STRES EVDE EYLEME DÖNÜŞEBİLİR

Tüm günün koşturmacasının ardından evinize gidip dinlenmek, günün yorgunluğunu atmak en büyük motivasyon kaynağınız olabilir. Fakat size iyi hissettiren bir spor yaptıktan ya da arkadaşlarınızla lezzetli bir yemek yedikten sonra eve ulaşmaya çalışırken trafik tıkanıklığına maruz kaldığınızda yarım saat önceki olumlu ruh halinizi tamamen unutabilirsiniz.

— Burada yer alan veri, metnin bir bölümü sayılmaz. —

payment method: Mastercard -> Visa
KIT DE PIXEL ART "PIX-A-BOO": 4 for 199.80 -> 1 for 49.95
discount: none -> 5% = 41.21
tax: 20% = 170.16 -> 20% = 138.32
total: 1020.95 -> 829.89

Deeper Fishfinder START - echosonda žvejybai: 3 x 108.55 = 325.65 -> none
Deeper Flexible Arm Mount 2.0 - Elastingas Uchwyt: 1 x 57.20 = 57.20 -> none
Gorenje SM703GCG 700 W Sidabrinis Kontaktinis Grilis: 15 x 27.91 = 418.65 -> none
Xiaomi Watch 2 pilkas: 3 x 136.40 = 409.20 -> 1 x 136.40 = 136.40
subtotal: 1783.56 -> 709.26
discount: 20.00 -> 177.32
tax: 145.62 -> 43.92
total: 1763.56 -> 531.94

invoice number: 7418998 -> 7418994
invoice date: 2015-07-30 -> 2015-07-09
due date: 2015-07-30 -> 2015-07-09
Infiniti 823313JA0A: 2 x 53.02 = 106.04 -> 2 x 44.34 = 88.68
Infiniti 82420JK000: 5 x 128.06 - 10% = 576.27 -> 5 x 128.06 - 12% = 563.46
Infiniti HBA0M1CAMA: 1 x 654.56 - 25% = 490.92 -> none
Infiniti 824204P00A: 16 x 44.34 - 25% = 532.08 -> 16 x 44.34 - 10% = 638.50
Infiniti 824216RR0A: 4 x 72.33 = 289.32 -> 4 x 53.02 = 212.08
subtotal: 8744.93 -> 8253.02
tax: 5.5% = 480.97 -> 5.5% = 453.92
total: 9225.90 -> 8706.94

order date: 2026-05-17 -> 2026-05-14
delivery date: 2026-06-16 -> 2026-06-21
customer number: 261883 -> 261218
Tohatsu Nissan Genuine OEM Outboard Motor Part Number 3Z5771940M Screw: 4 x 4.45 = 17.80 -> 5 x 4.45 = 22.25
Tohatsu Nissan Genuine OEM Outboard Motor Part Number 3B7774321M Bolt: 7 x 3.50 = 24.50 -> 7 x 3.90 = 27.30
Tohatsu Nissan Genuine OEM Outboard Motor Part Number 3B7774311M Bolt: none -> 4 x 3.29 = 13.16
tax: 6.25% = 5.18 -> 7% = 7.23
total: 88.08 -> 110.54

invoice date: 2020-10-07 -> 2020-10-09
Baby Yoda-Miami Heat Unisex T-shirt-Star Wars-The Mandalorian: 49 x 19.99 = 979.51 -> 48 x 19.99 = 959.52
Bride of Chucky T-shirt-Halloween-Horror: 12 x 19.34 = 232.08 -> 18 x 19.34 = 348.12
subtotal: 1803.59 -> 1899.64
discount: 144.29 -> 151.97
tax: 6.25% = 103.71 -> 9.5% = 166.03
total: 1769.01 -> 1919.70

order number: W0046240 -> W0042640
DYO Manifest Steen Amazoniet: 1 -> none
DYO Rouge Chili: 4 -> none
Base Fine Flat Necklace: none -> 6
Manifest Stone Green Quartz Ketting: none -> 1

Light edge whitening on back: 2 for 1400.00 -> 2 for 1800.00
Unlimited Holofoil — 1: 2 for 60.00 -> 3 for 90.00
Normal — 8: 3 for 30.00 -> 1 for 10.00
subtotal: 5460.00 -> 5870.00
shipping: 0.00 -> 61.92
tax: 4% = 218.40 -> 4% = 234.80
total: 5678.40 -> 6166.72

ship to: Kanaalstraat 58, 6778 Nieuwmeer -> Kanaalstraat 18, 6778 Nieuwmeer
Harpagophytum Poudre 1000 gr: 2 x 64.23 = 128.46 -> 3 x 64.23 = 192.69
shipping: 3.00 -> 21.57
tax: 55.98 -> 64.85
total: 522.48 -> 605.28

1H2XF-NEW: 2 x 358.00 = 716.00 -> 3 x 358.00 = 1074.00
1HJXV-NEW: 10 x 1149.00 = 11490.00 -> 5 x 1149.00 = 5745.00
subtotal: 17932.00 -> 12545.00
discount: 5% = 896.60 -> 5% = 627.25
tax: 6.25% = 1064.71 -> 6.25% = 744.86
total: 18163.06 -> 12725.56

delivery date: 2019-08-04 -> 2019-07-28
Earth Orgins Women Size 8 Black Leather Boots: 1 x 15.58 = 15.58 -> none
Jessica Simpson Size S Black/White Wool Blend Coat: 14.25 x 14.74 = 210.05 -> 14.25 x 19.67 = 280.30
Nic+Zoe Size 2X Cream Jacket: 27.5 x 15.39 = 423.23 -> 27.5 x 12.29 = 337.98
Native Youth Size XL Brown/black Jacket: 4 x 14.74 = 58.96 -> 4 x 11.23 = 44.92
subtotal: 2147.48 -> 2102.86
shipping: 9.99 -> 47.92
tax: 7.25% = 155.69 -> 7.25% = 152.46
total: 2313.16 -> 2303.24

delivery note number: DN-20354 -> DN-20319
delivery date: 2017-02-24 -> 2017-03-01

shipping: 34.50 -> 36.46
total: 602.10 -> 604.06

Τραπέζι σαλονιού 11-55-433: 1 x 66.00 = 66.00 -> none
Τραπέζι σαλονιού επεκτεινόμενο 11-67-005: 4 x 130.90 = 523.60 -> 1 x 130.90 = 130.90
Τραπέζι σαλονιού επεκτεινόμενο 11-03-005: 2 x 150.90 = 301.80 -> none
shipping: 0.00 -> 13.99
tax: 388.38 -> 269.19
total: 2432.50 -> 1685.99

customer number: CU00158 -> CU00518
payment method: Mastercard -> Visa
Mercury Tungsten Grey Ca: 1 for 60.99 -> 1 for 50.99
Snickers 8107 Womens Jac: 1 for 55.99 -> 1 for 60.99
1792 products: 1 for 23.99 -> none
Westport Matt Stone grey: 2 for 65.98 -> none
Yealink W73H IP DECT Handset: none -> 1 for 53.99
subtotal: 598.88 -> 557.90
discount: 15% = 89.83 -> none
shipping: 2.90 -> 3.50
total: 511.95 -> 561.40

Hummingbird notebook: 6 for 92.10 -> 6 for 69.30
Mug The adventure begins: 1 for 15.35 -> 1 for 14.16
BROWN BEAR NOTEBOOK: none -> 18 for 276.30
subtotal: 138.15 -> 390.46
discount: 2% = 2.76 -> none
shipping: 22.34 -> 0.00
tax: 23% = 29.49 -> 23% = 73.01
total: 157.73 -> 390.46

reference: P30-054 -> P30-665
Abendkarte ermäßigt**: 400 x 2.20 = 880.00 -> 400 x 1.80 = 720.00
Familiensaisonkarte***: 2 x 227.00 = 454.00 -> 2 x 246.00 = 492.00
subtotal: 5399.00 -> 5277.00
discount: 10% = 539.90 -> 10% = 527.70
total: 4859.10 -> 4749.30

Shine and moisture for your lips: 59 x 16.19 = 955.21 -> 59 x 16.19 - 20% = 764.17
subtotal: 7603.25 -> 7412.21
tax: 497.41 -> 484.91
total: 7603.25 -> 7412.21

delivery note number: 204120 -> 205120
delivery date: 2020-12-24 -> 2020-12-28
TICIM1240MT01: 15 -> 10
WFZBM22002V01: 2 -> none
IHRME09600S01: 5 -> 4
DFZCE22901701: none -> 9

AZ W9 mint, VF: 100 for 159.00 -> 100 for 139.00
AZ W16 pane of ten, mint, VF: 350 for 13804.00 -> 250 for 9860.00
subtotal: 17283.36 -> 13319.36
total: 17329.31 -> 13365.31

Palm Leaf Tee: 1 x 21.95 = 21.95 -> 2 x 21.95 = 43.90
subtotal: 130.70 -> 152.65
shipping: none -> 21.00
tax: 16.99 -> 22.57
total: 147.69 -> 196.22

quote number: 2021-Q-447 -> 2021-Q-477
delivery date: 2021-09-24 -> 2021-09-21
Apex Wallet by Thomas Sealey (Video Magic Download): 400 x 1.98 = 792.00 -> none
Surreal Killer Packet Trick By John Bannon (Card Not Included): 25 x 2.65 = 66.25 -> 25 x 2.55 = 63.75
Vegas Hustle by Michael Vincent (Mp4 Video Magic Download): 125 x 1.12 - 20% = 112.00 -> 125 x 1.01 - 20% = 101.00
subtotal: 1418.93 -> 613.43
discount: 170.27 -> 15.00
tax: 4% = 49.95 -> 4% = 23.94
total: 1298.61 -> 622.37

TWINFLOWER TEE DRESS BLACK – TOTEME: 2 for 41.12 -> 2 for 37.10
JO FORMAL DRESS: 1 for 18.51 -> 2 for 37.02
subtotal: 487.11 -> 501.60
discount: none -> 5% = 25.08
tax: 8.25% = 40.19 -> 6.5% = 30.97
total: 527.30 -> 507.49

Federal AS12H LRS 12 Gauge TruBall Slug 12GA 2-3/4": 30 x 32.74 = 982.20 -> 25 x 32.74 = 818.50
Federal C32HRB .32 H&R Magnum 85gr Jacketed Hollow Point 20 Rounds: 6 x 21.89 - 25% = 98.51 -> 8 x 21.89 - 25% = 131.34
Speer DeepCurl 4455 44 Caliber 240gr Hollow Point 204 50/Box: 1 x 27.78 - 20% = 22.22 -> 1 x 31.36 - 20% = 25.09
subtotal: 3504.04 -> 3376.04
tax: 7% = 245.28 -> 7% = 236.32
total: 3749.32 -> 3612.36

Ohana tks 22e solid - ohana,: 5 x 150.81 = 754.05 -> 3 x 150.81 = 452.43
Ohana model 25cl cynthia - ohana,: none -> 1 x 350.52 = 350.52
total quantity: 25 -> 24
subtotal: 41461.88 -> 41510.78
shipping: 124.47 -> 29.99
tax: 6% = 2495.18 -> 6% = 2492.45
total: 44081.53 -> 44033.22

Sinirin ve stresin eşlik ettiği yolculuk sonrası evinize vardığınızda olumsuz duygular hala size eşlik ediyorsa hissettiklerinizi yakın çevrenize belli etmemeniz zor olabilir. Trafikte hatalı sürücüye sinirlenen fakat bunu eyleme dökemeyen bir kişi bu duygusunu ulaşılması en kolay kişiye, evde birlikte yaşadığı kişilere yöneltmesi kimi zamanlarda kaçınılmaz olabilir. Bu doğrultuda diyebiliriz ki, baş etme konusunda adımlar atılmadığı takdirde trafikte yaşanan sinirlilik, stres, sabırsızlık ve engellenmişlik hissi, kızgınlık ve öfkeye dönüşme eğilimi gösterebilir. Uzmanlara göre stres, kişileri diğer hastalıklara ve hatta depresyona karşı savunmasız kılar. Bu nedenle, kişilerde uzun vadede kronik stres, kaygı bozuklukları, panik bozukluk ya da depresyon görülme riski artar.